**Exercise aim:** Every line of the entries below from the one containing "proyecto Backend Recetario!" to the one containing "- Backend Resetario", both ends included, must be written out exactly. No other line belongs in the answer.

Stored dataset items:
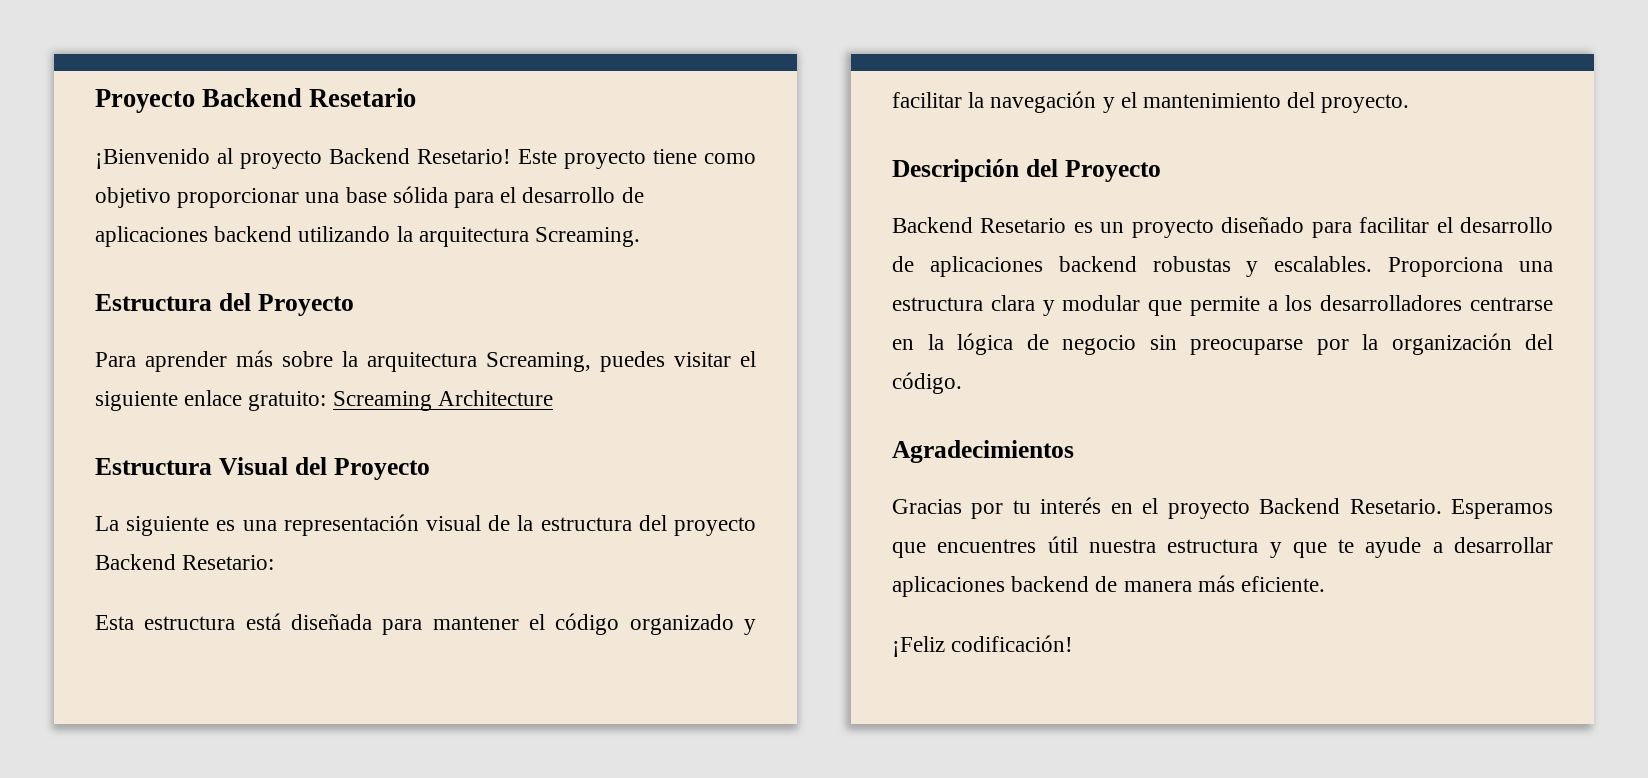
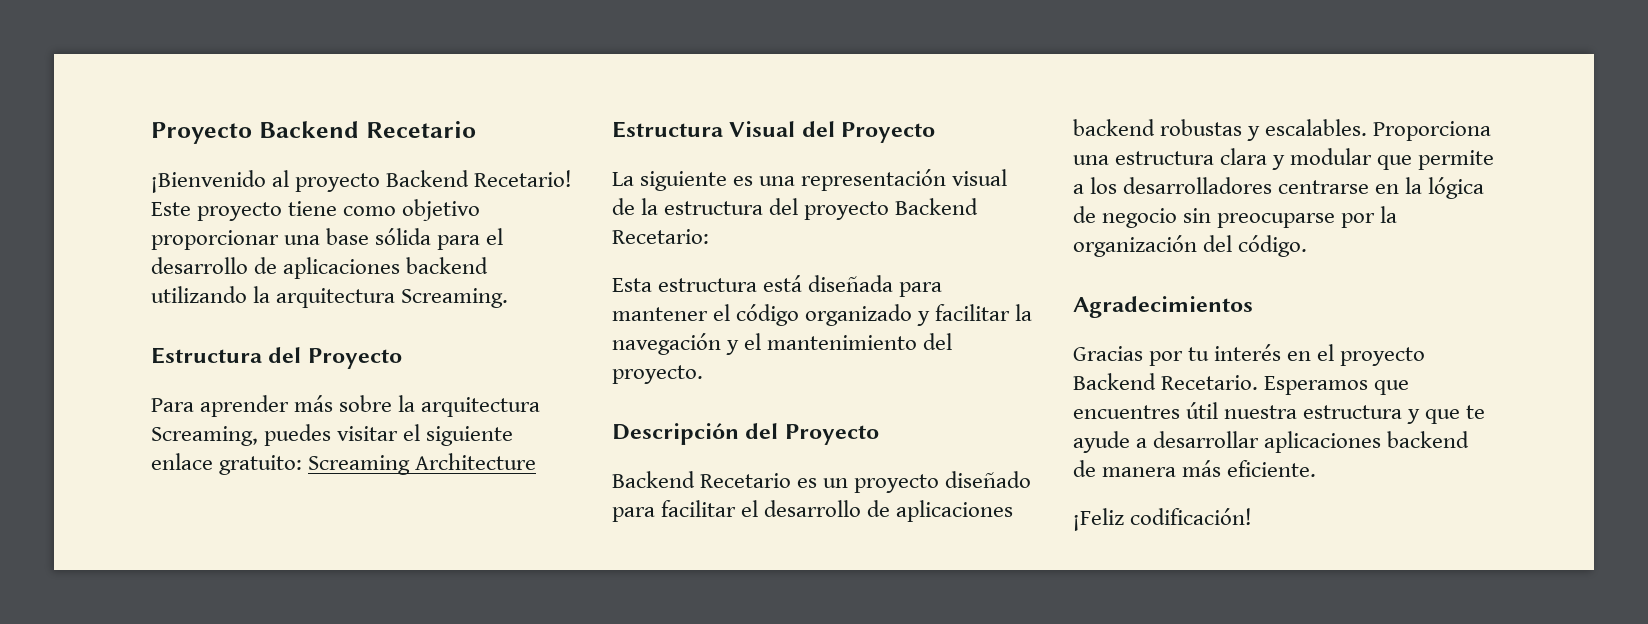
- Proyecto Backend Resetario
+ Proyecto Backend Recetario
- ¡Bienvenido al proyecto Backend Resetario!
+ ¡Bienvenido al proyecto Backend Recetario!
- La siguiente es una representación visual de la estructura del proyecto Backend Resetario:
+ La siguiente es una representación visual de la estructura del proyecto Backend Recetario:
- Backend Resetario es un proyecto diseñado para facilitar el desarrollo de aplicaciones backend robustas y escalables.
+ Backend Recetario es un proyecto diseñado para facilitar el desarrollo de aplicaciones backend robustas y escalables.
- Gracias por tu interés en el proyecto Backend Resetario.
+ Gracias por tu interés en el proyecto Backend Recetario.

**Exercise result:**
+ ¡Bienvenido al proyecto Backend Recetario!
- La siguiente es una representación visual de la estructura del proyecto Backend Resetario:
+ La siguiente es una representación visual de la estructura del proyecto Backend Recetario:
- Backend Resetario es un proyecto diseñado para facilitar el desarrollo de aplicaciones backend robustas y escalables.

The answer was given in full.